Tegaki User Documentation

Tegaki user documentation

Tegaki is an ongoing project which aims to develop a free and open-source modern implementation of handwriting recognition software, specifically designed for Chinese (simplified and traditional) and Japanese, and that is suitable for both the desktop and mobile devices.

1. Packages

Tegaki is composed of the following packages:

tegaki-recognize: handwriting recognition for the desktop.
tegaki-train: character editor and training manager.
scim-tegaki: handwriting recognition for SCIM.
tegaki-tools: tools for advanced users and developers.

In addition, all these packages depend on the following two base libraries:

tegaki-python: base Python library.
tegaki-pygtk: base user interface library.
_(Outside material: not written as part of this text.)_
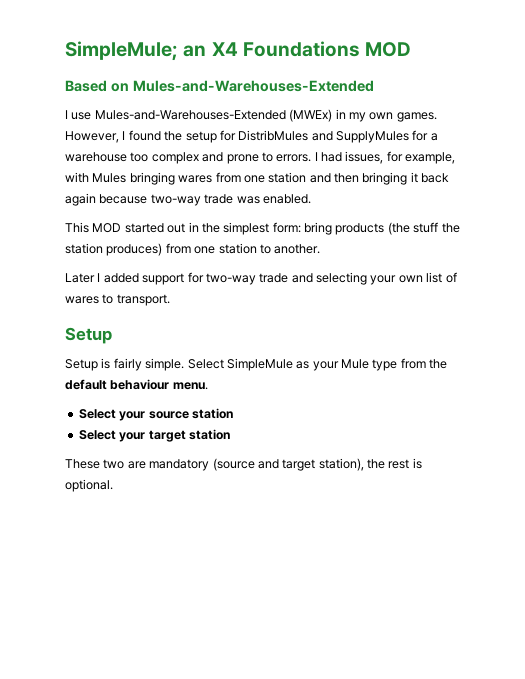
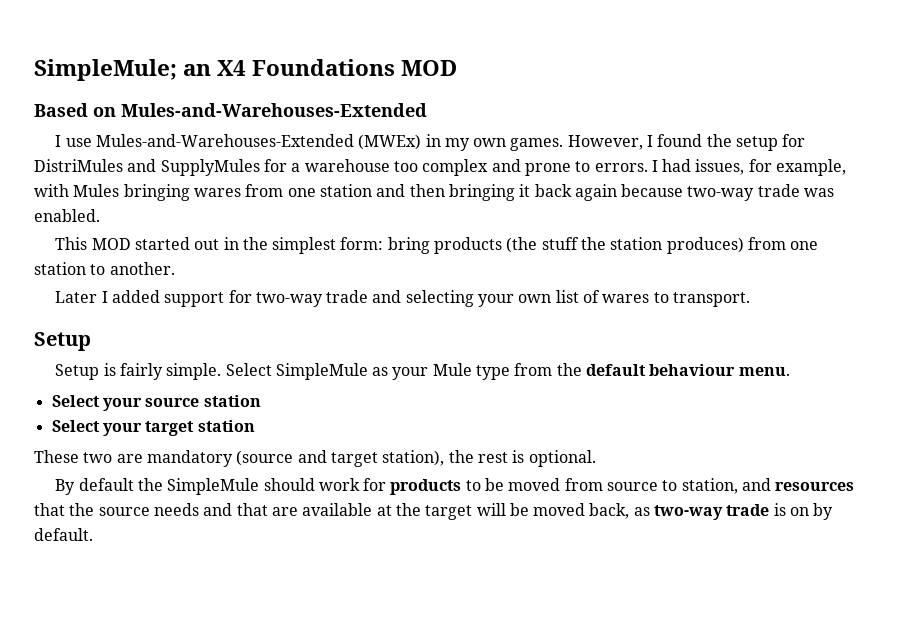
[238,130,309,141] DistribMules -> [34,159,123,172] DistriMules
(113, 485) none -> [55,478,855,495] [34,503,834,520] [34,528,93,541] // By default the SimpleMule should work for products to be moved from source to station, and resources that the source needs and that are available at the target will be moved back, as two-way trade is on by default.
2. Installing the software

2.1. Windows

The recommended way to install Tegaki in Windows is to use our Windows installer. It installs tegaki-python, tegaki-pygtk, tegaki-recognize, zinnia and wagomu. After that, install your models of interest (see section 3) and you should be ready to use Tegaki.

2.2. Mac OS X

The recommended way to install Tegaki in Mac OS X is to use our .dmg image. It provides tegaki-python, tegaki-pygtk, tegaki-recognize, zinnia and wagomu. After opening the image, you can drag the Tegaki icon to the dock or the Applications folder.
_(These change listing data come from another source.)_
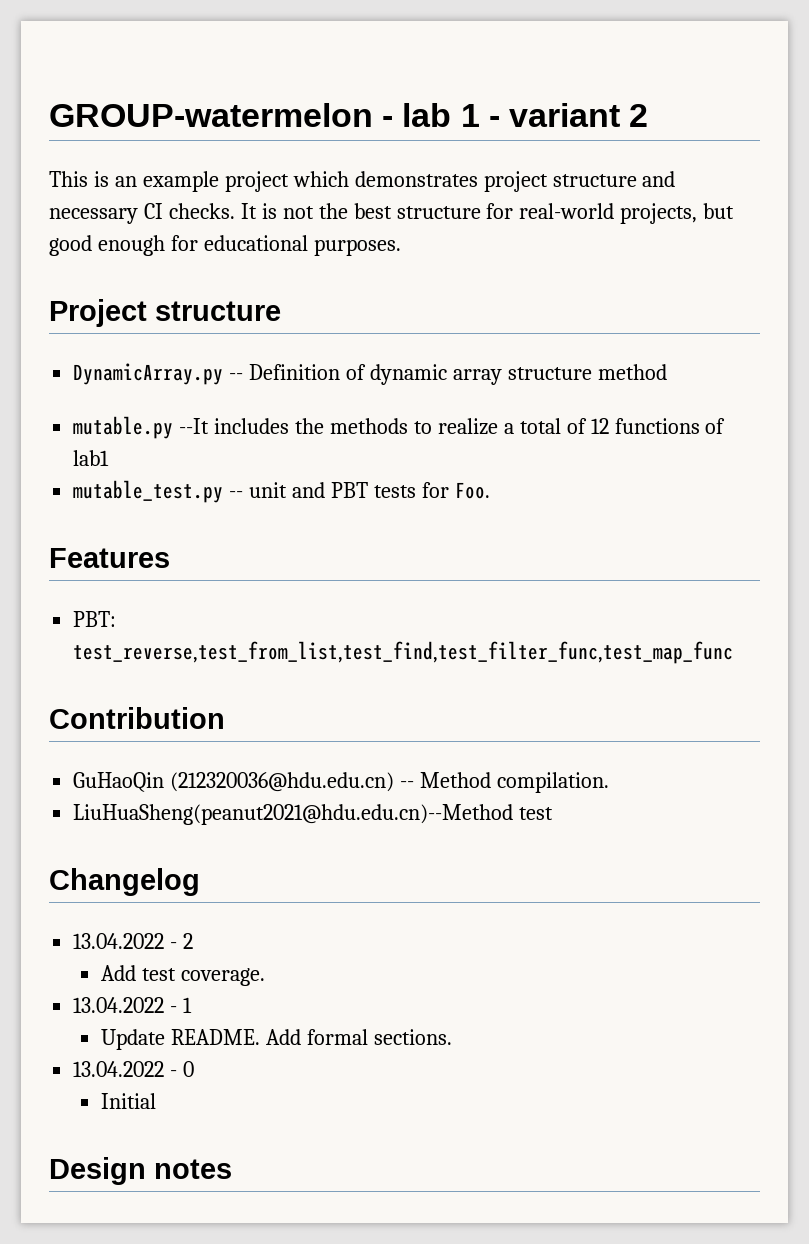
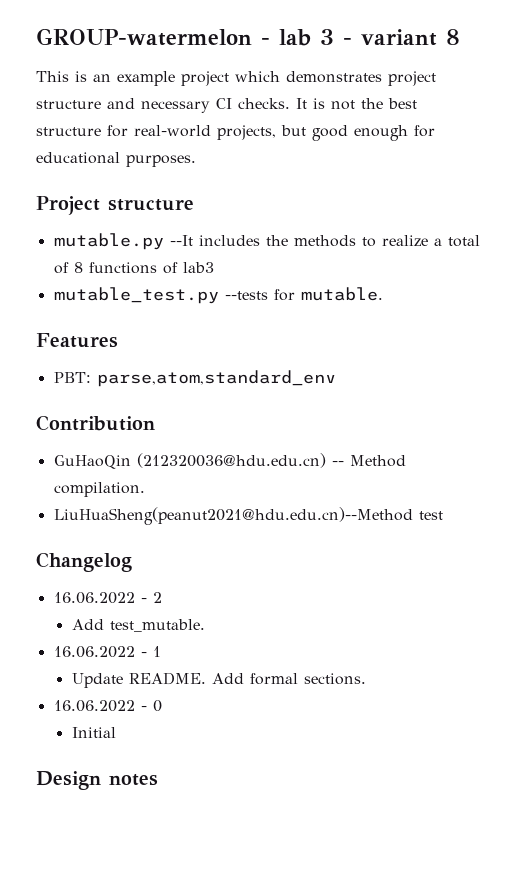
[460,104,480,127] 1 -> [319,29,334,45] 3
[629,104,649,127] 2 -> [445,29,460,45] 8
[73,363,667,385] // DynamicArray.py -- Definition of dynamic array structure method -> (194, 205) none
[590,418,609,434] 12 -> [73,262,83,273] 8
[73,450,110,466] lab1 -> [182,262,214,273] lab3
[229,482,490,499] -- unit and PBT tests for Foo. -> [224,287,383,301] --tests for mutable.
[73,641,734,664] test_reverse,test_from_list,test_find,test_filter_func,test_map_func -> [96,370,336,387] parse,atom,standard_env
[73,933,165,949] 13.04.2022 -> [53,592,135,604] 16.06.2022
[141,968,265,986] [73,997,165,1013] test coverage. // 13.04.2022 -> [109,619,205,632] [53,646,135,658] test_mutable. // 16.06.2022
[73,1061,165,1077] 13.04.2022 -> [53,700,135,712] 16.06.2022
Tegaki on Mac OS X requires that X11 is installed on your system. If that is not the case yet, you may install it from the MacOS X install disc (it is located in System/Installation/Packages/X11User.pkg) or from Apple's website. After that, install your models of interest (see section 3) and you should be ready to use Tegaki.

2.3. From source

On UNIX and UNIX-like systems, it's recommended to install Tegaki from your distribution but if you can't find it or are looking for the newest version, you may install it from source. Start by installing tegaki-python and tegaki-pygtk, which are required by all other packages, then proceed to the installation of the desired packages. A README file describing the software dependencies as well as the commands that need to be entered is present in all packages.

3. Installing models

When you are done installing Tegaki, you still need to install models for the recognition engine to be able to operate. We currently provide models for Japanese, Simplified Chinese and Traditional Chinese. Pick up the ones that you need! Models are recognition engine specific. Currently available recognition engines are zinnia and wagomu.

To install a model:

Download the archive
Uncompress it
Copy the .model and .meta files to the expected folder

The expected folder depends on your system and the recognition engine:

on Windows: C:\Program Files\tegaki-recognize\models\[recognizer-name]\
on Mac OS X: /Library/Application Support/tegaki/models/[recognizer-name]/
on UNIX: /usr/share/tegaki/models/[recognizer-name]/

where you need to replace [recognizer-name] by either zinnia or wagomu.

4. Main applications

4.1. tegaki-recognize

tegaki-recognize is the main program to recognize handwriting. It comes in two modes: smart and simple. In smart mode, two drawing boxes let you write characters continuously and thus allow you to write full words or sentences. In simple mode, there is only one drawing box and thus you can only write one character at a time. While the smart mode is the default one, the simple mode can be enabled when tegaki-recognize is invoked with the --simple option.

4.2. tegaki-train

Although several general models are available for download on the Tegaki website, there may be times when you need to create your own models. Possible reasons include:

available models don't contain characters that you need
available models perform poorly with your handwriting

tegaki-train is a character editor and training manager which allows you to create custom models, possibly tailored at your handwriting. tegaki-train's user interface is divided into two zones. On the left is the character set list: this is the list of characters that will be included in your model. On the right is the character sample view: it allows you to add one or more character samples per character. As a general rule, the more character samples you add per character, the better.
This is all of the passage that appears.